Check each line below for the word "computation", and copy those that have it.

══ RECORDS PROVIDED

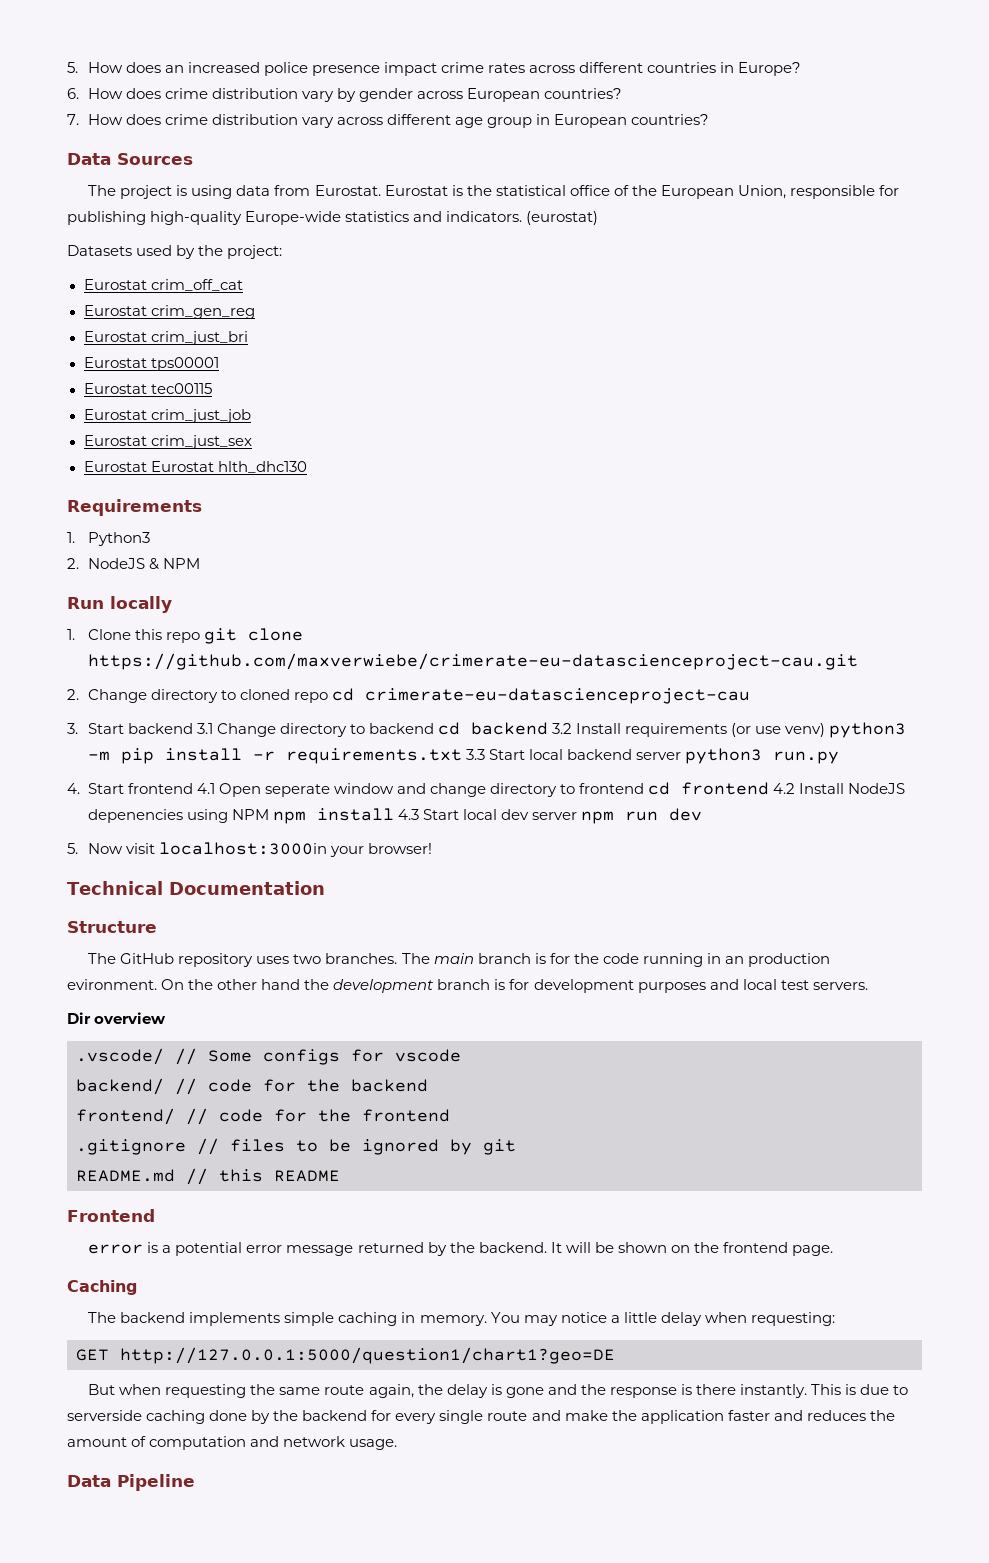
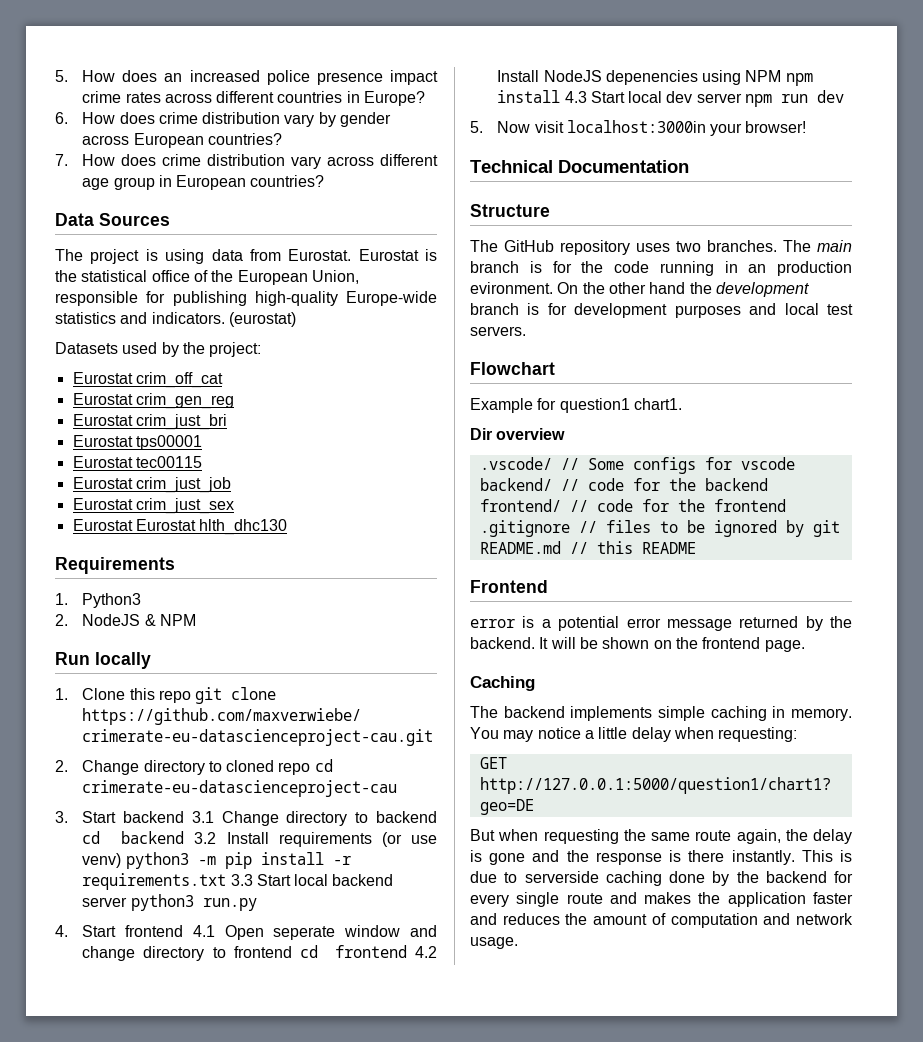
+ Flowchart
+ Example for question1 chart1.
- This is due to serverside caching done by the backend for every single route and make the application faster and reduces the amount of computation and network usage.
+ This is due to serverside caching done by the backend for every single route and makes the application faster and reduces the amount of computation and network usage.
- Data Pipeline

════

● **WRITTEN SOLUTION**:
- This is due to serverside caching done by the backend for every single route and make the application faster and reduces the amount of computation and network usage.
+ This is due to serverside caching done by the backend for every single route and makes the application faster and reduces the amount of computation and network usage.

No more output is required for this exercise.